- _The task_
Restate the records word for word. Include no pictures.

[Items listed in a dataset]
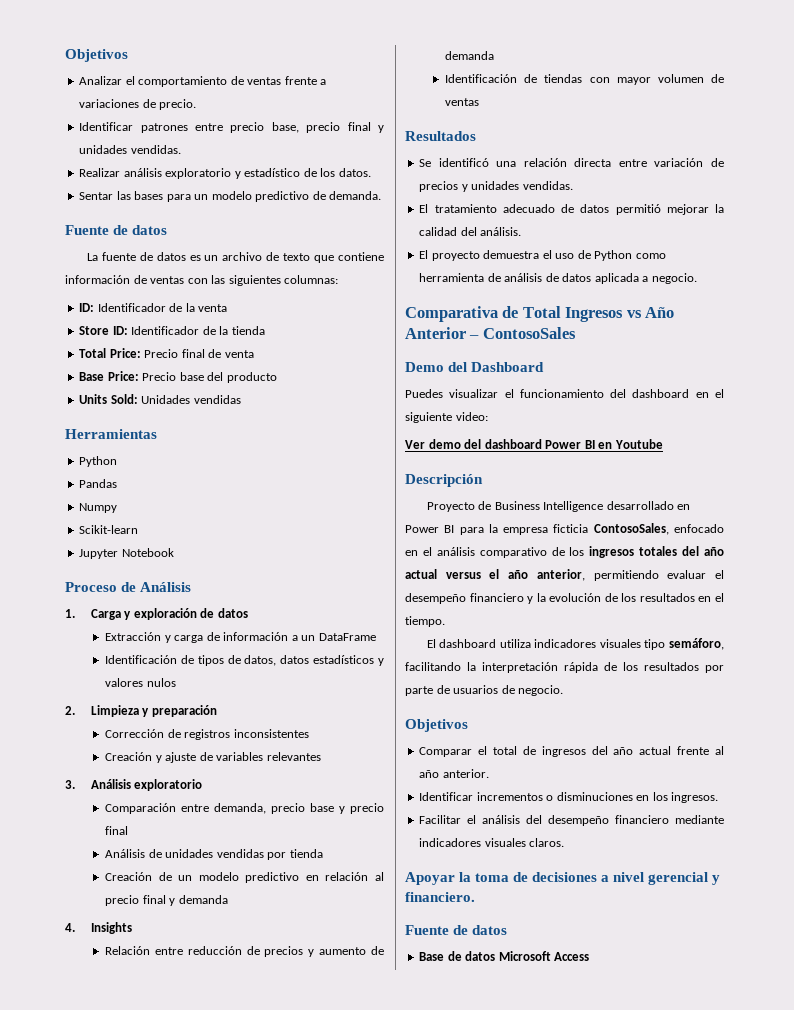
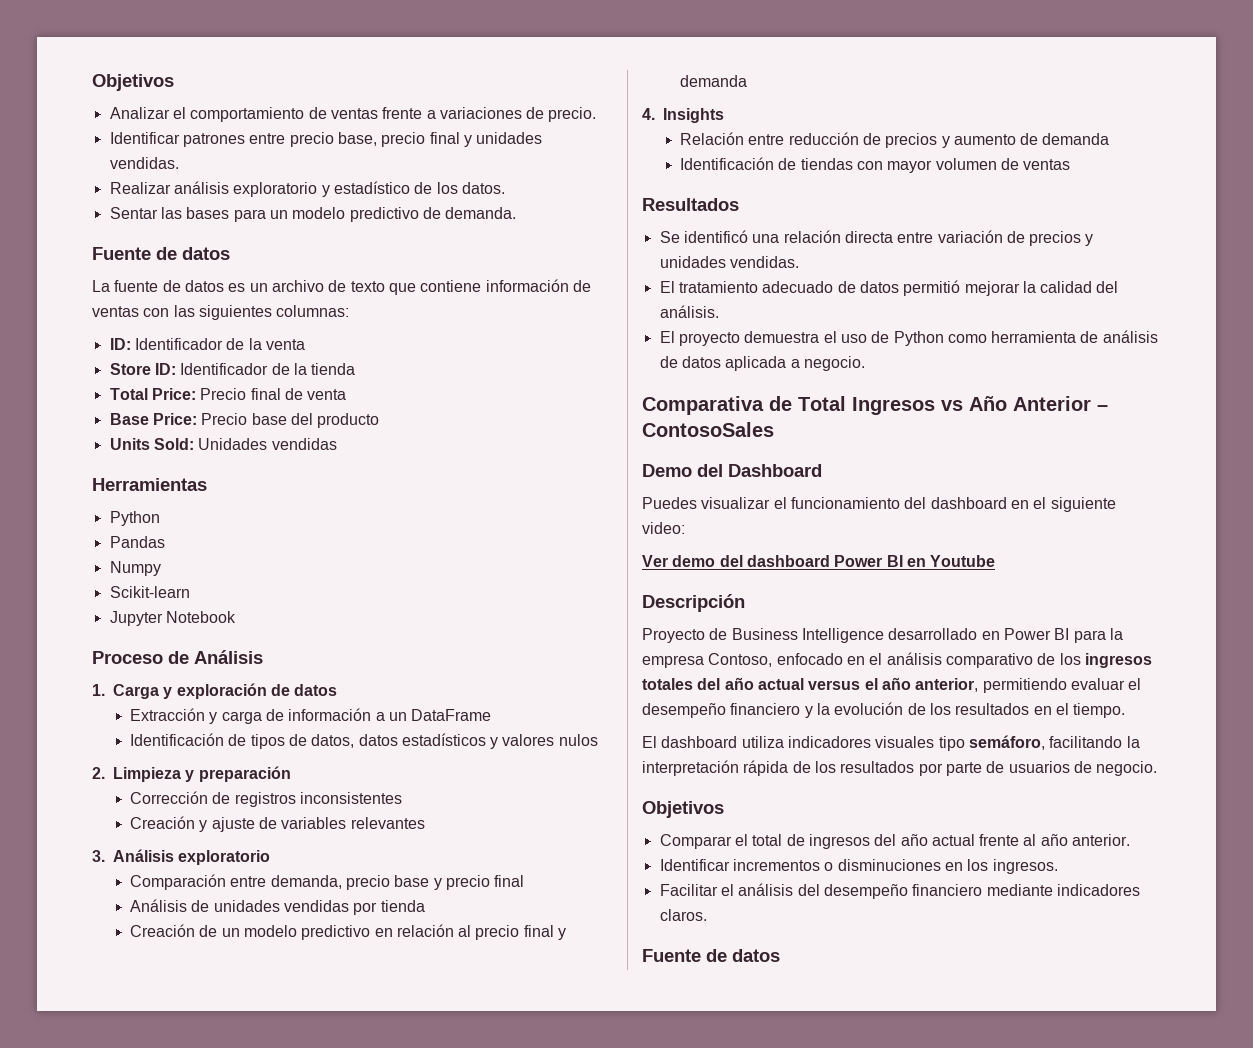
- Proyecto de Business Intelligence desarrollado en Power BI para la empresa ficticia ContosoSales, enfocado en el análisis comparativo de los ingresos totales del año actual versus el año anterior, permitiendo evaluar el desempeño financiero y la evolución de los resultados en el tiempo.
+ Proyecto de Business Intelligence desarrollado en Power BI para la empresa Contoso, enfocado en el análisis comparativo de los ingresos totales del año actual versus el año anterior, permitiendo evaluar el desempeño financiero y la evolución de los resultados en el tiempo.
- Facilitar el análisis del desempeño financiero mediante indicadores visuales claros.
- Apoyar la toma de decisiones a nivel gerencial y financiero.
+ Facilitar el análisis del desempeño financiero mediante indicadores claros.
  Fuente de datos
- Base de datos Microsoft Access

- _Finished exercise_
- Proyecto de Business Intelligence desarrollado en Power BI para la empresa ficticia ContosoSales, enfocado en el análisis comparativo de los ingresos totales del año actual versus el año anterior, permitiendo evaluar el desempeño financiero y la evolución de los resultados en el tiempo.
+ Proyecto de Business Intelligence desarrollado en Power BI para la empresa Contoso, enfocado en el análisis comparativo de los ingresos totales del año actual versus el año anterior, permitiendo evaluar el desempeño financiero y la evolución de los resultados en el tiempo.
- Facilitar el análisis del desempeño financiero mediante indicadores visuales claros.
- Apoyar la toma de decisiones a nivel gerencial y financiero.
+ Facilitar el análisis del desempeño financiero mediante indicadores claros.
  Fuente de datos
- Base de datos Microsoft Access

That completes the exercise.